Manley is from Eastern Oregon, and he said they don’t do a lot of cable logging out there.
Hart also is assisting as a coach.
The regular season begins Feb. 22 at the Oregon Logging Conference in Eugene, Manley said. That isn’t a competition, but it marks the beginning of the competition season.
The Huskies travel to Knappa on Feb. 29 followed by their home competition, Philomath, Sabin or La Pine and the state meet.
In the hunt this year will be Clatskenie, Philomath and Sweet Home, Manley said, and the scoring will be close at state.
Feeding the competition program is the academics.
“We’re able to transfer those skills out there,” Manley said. He is teaching three courses right now, including Forestry I, Forest Production and Wildlife.
The Wildlife class is new, he said, and it covers a wide range of material.
“We were looking at what do kids want,” Manley said. The Wildlife class has 24 students this semester, and he expects to have 24 again in the spring.

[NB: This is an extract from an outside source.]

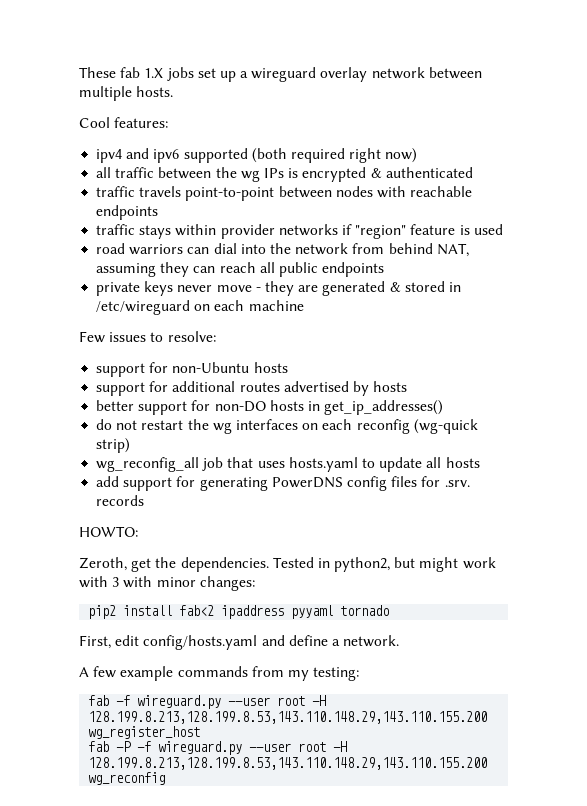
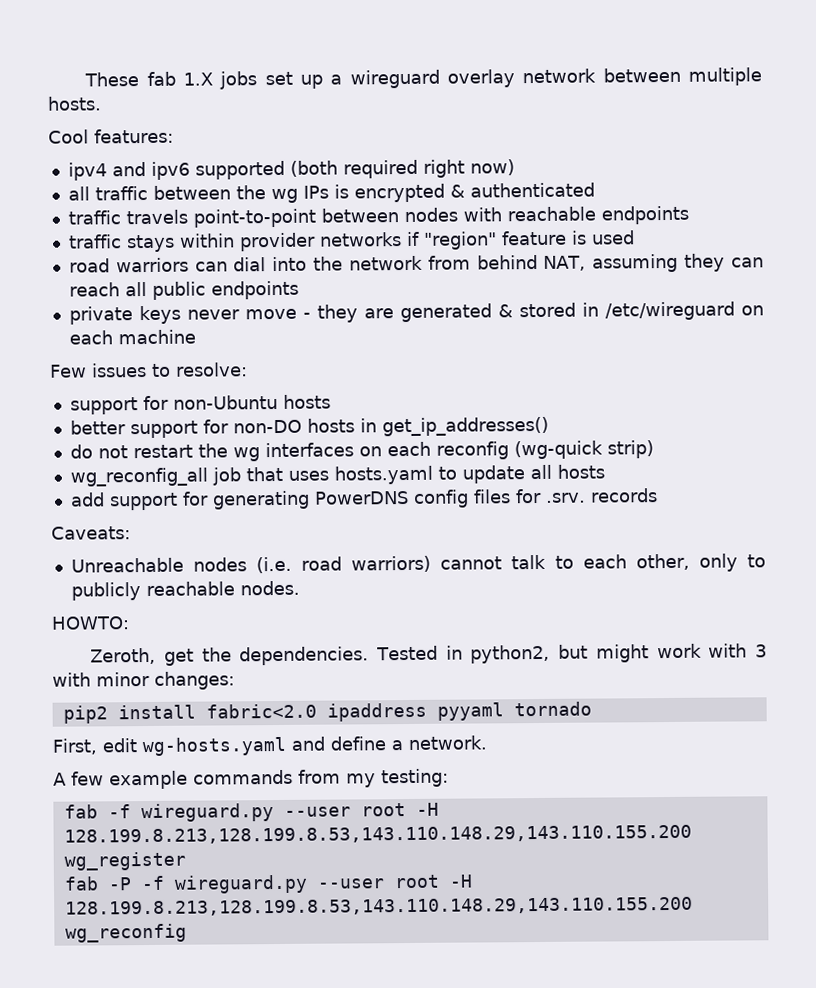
[96,381,408,396] // support for additional routes advertised by hosts -> (331, 401) none
(145, 500) none -> [51,526,131,540] [70,553,767,574] [70,580,300,601] // Caveats: // Unreachable nodes (i.e. road warriors) cannot talk to each other, only to publicly reachable nodes.
[179,605,215,616] fab<2 -> [205,703,317,719] fabric<2.0
[143,635,258,650] config/hosts.yaml -> [141,736,287,757] wg-hosts.yaml
[88,726,201,739] wg_register_host -> [63,851,186,871] wg_register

It’s part of the natural resources career and technical education program, he said. It includes biology and habitat, but the class goes beyond that. The students learn about the Oregon Department of Fish and Wildlife and hunting, and they even get an introduction to taxidermy.

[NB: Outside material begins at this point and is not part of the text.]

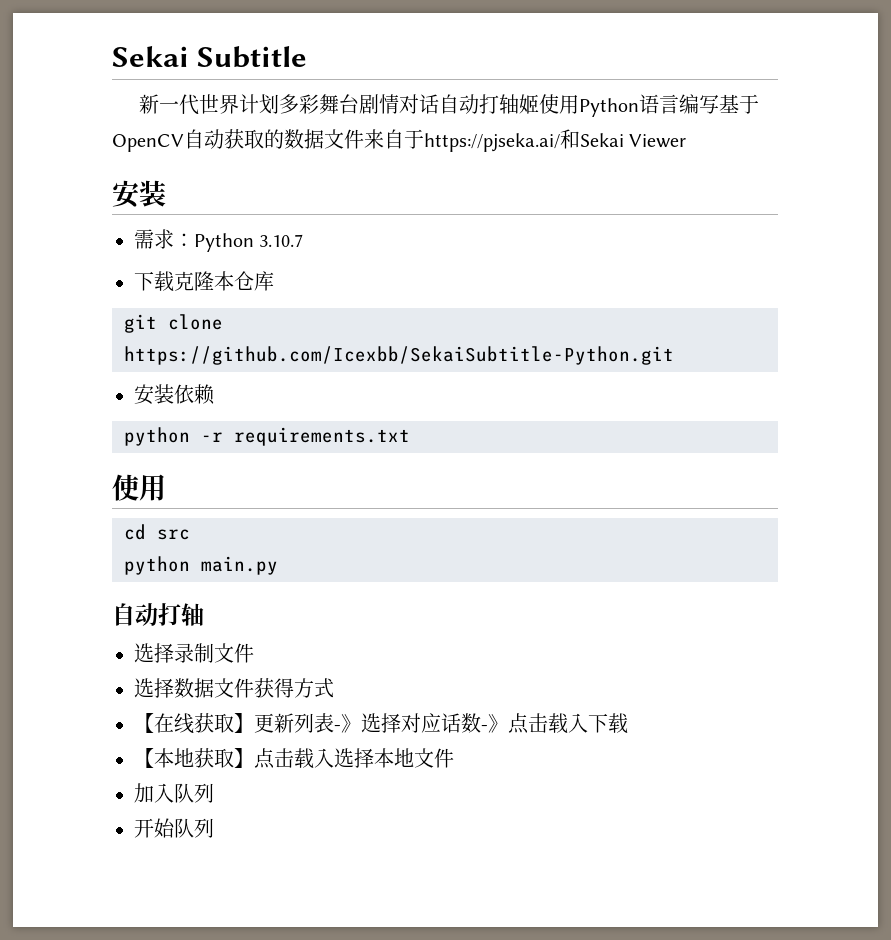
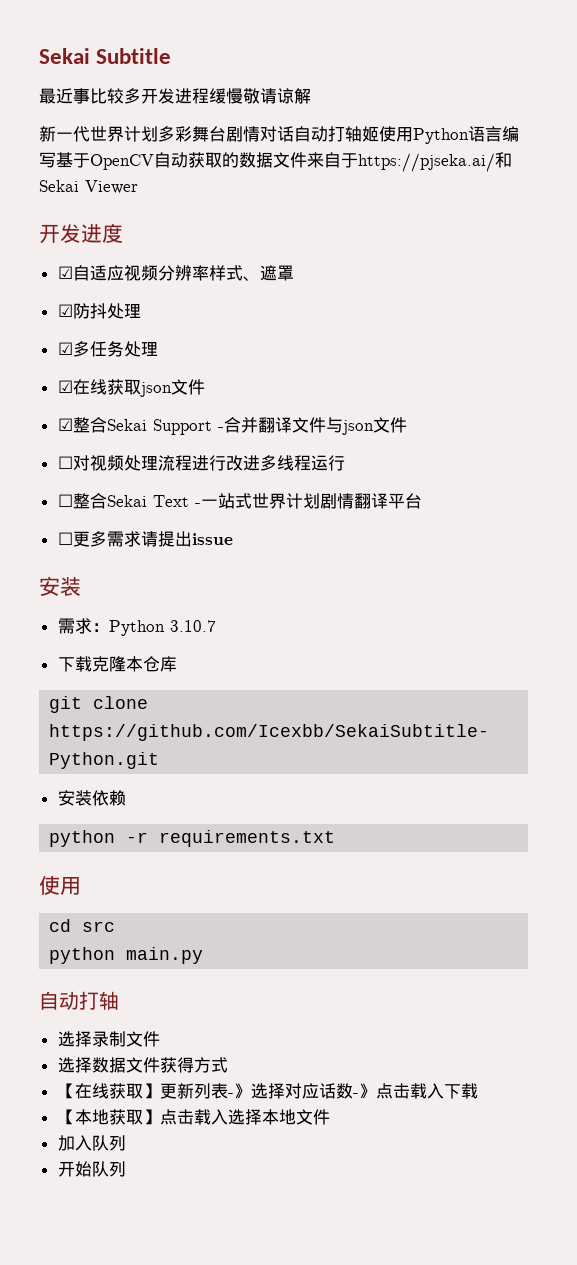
(308, 57) none -> [39,88,311,104] // 最近事比较多开发进程缓慢敬请谅解
(687, 141) none -> [39,223,123,244] [57,265,294,281] [57,303,141,319] [57,341,158,357] [57,379,205,397] [57,417,407,435] [57,455,345,471] [57,493,422,509] [57,531,233,547] // 开发进度 // ☑自适应视频分辨率样式、遮罩 // ☑防抖处理 // ☑多任务处理 // ☑在线获取json文件 // ☑整合Sekai Support -合并翻译文件与json文件 // ☐对视频处理流程进行改进多线程运行 // ☐整合Sekai Text -一站式世界计划剧情翻译平台 // ☐更多需求请提出issue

“It’s a real job,” Manley said. “We’re doing stuff like boiling a deer mount. We can bring in a taxidermist, or we can just do it; and I’ve always been big on doing.”
And one student isn’t wasting any time applying what he’s learning, Manley said. He’s going to start doing European mounts, skull and antler mounts, for his friends and family.
Taxidermists have “tons of jobs,” Manley said. They’re usually scheduled six to eight months out.
In forest production, it’s the same thing, Manley said. In the program’s second year, the students work with the school’s sawmill, buying and processing logs. They toured the Weyerhaeuser Santiam Mill.
“We’re learning jobs,” Manley said. “Some take a four-year degree. Some of them don’t.”